DATA FOR THIS TASK —
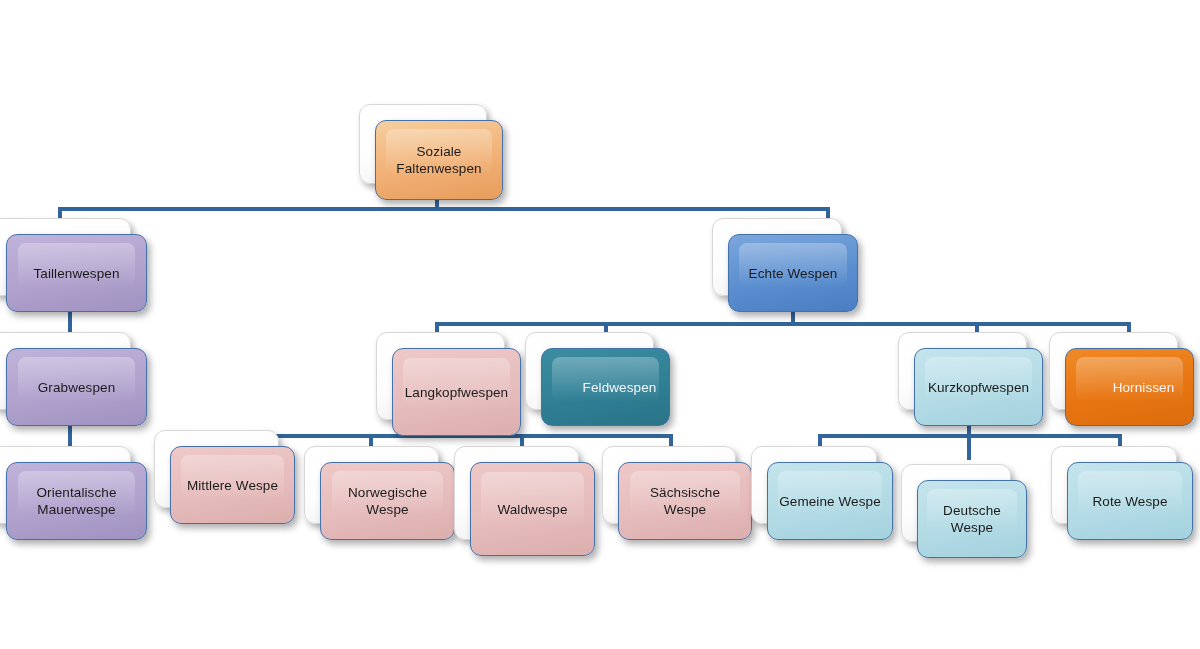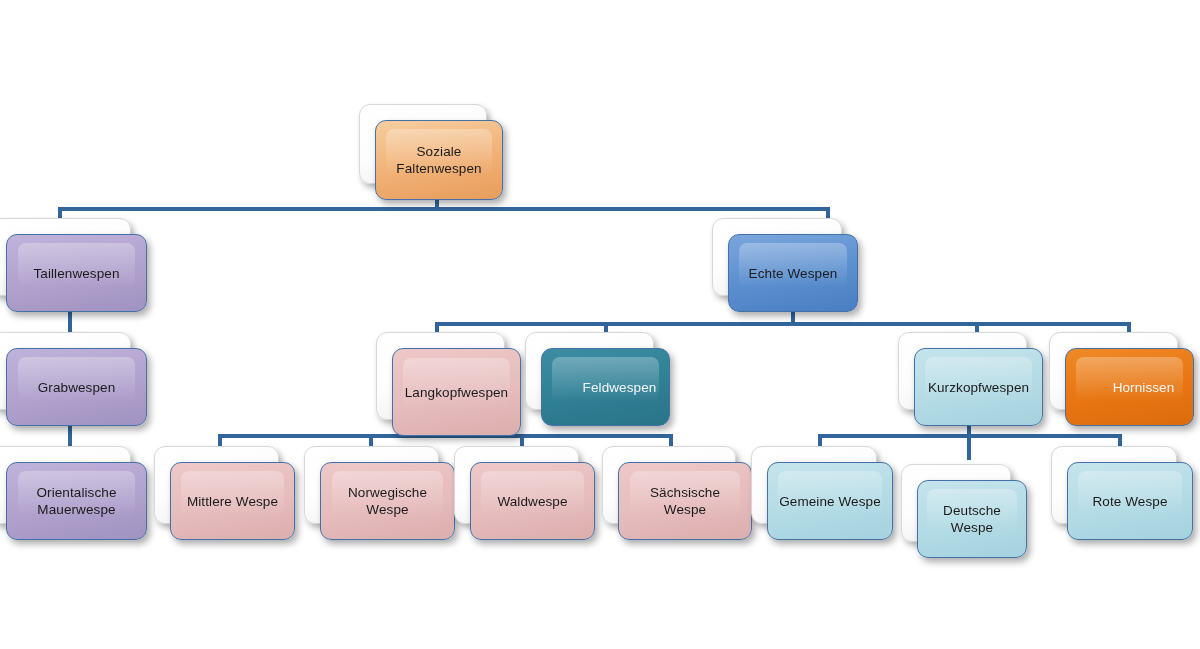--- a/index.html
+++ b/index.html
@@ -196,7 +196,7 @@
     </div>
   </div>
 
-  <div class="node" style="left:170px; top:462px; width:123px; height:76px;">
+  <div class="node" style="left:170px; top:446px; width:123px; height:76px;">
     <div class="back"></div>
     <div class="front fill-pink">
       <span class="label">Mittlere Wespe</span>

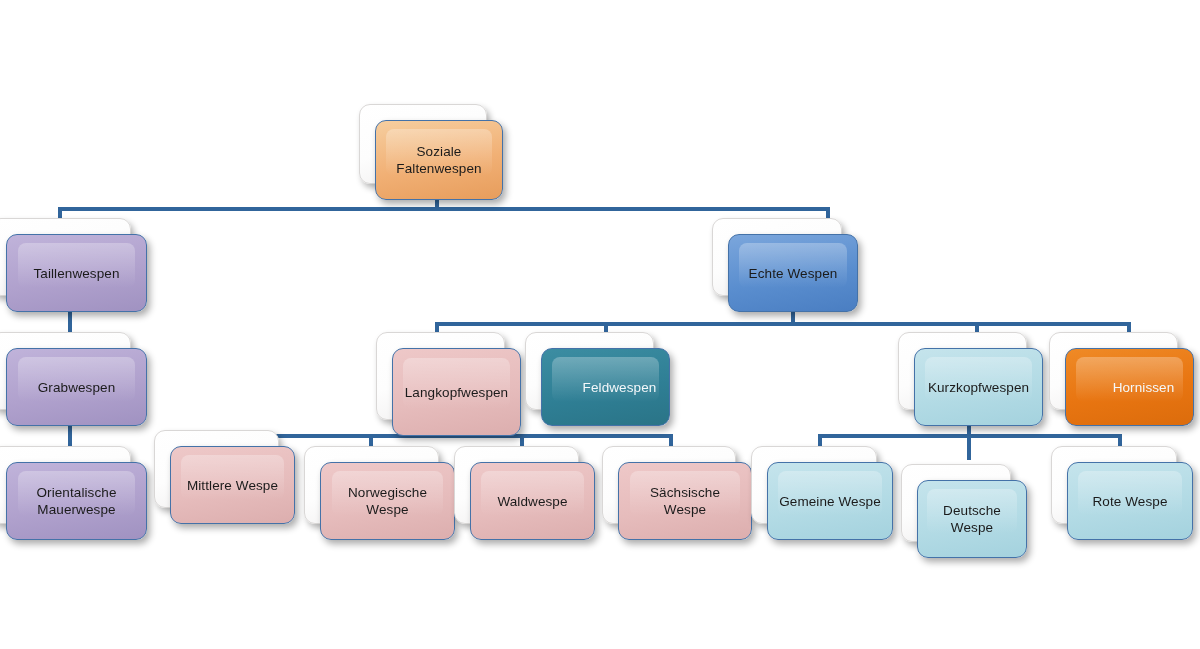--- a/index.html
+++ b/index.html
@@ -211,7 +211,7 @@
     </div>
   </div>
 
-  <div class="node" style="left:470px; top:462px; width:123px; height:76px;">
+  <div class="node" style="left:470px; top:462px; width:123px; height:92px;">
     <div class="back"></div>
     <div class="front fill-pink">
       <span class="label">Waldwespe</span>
---
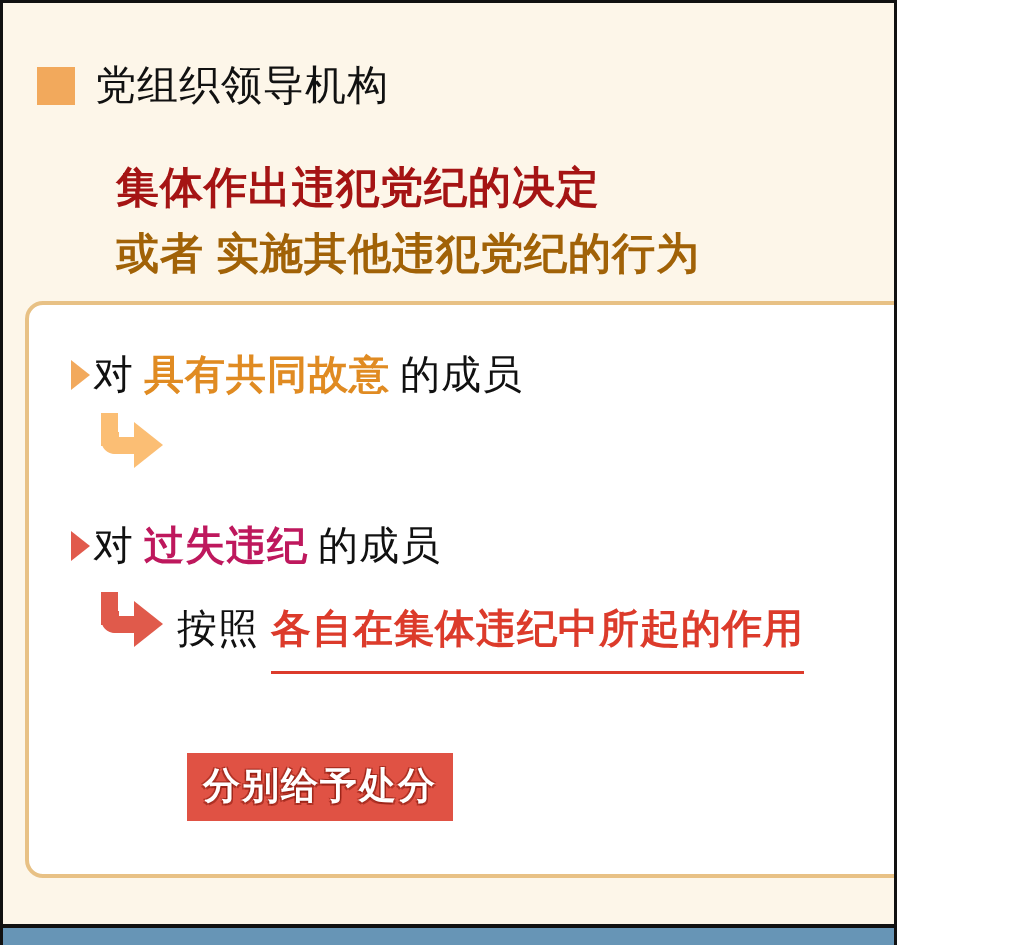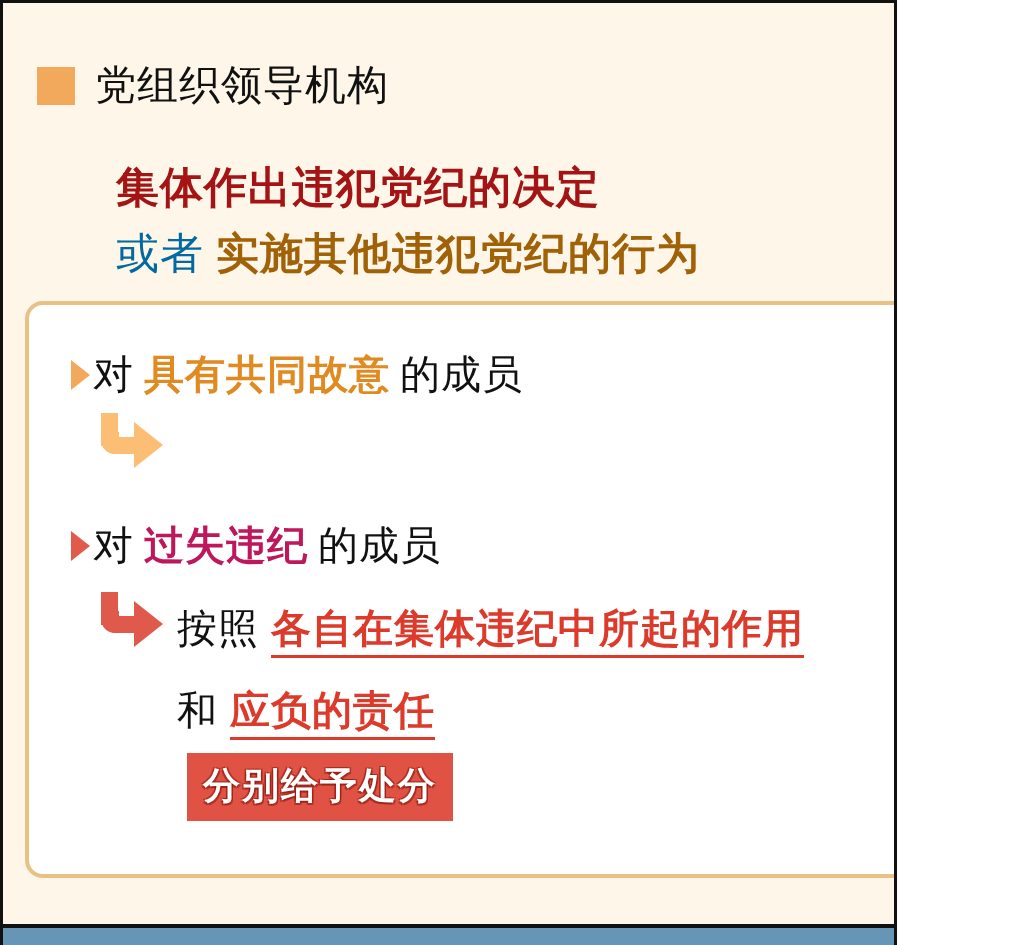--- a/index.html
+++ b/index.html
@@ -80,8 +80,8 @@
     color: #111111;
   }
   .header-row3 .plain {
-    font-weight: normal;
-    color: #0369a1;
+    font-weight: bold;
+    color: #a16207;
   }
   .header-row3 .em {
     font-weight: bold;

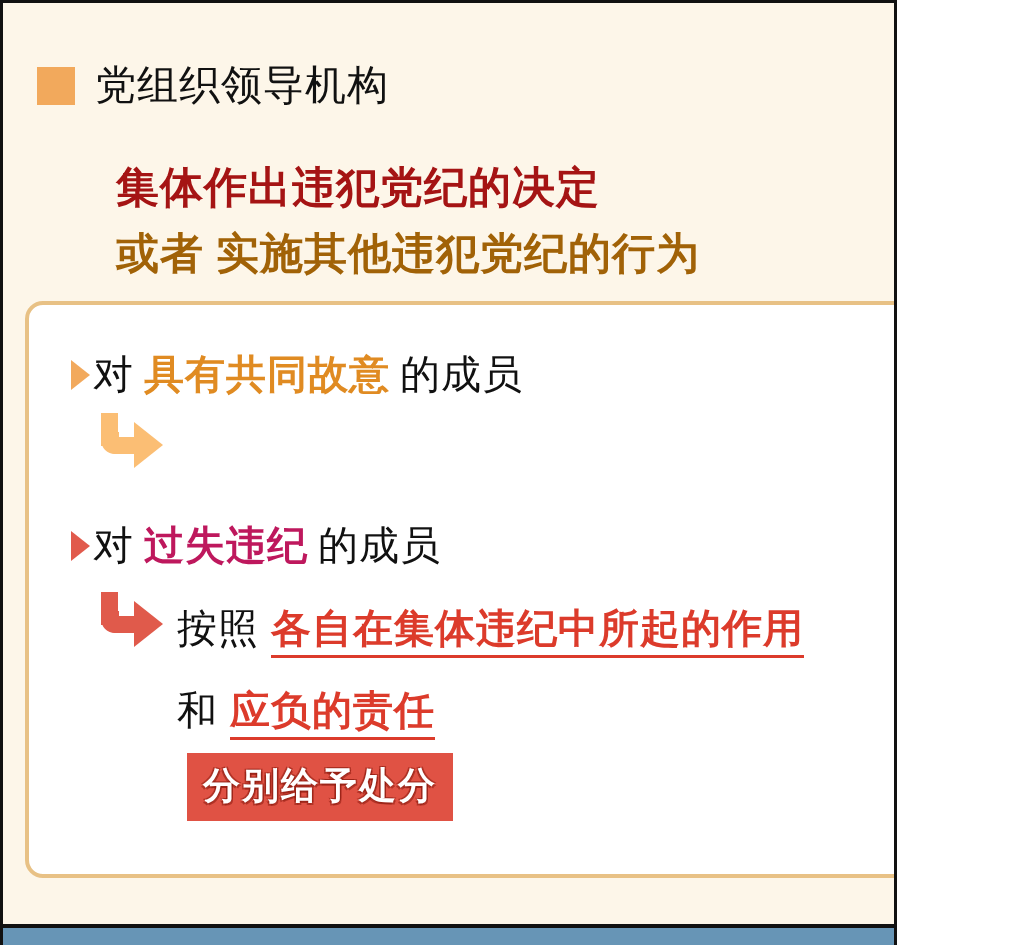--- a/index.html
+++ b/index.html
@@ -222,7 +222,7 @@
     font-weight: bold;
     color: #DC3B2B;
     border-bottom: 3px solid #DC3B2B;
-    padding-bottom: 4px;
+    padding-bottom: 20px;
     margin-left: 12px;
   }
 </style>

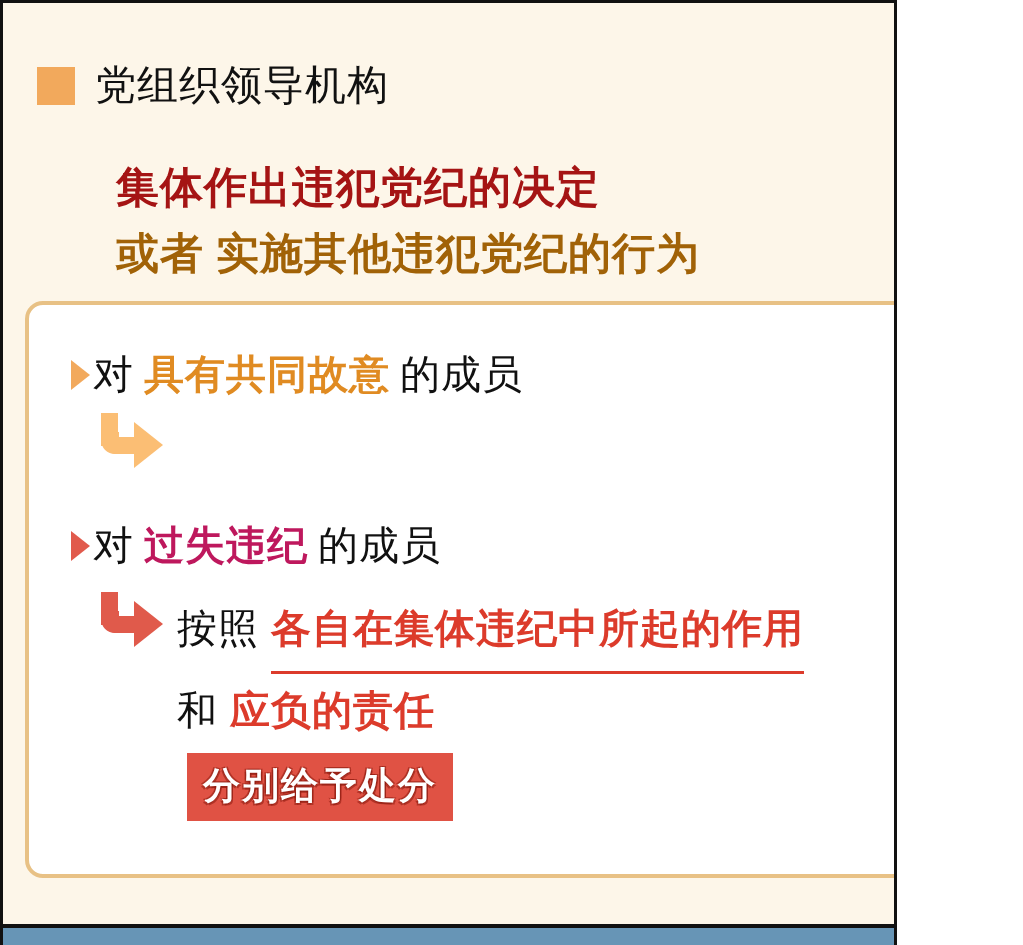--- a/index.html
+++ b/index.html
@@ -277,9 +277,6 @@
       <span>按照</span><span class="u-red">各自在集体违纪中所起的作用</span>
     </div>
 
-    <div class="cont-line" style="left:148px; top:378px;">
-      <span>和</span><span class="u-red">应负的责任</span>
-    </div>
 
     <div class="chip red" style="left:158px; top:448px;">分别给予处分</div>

EXERCISE DESCRIPTION —
Show every line in the entries where the string "label" occurs.

TASK RESULT —
       <span class="label">Mittlere Wespe</span>
       <span class="label">Waldwespe</span>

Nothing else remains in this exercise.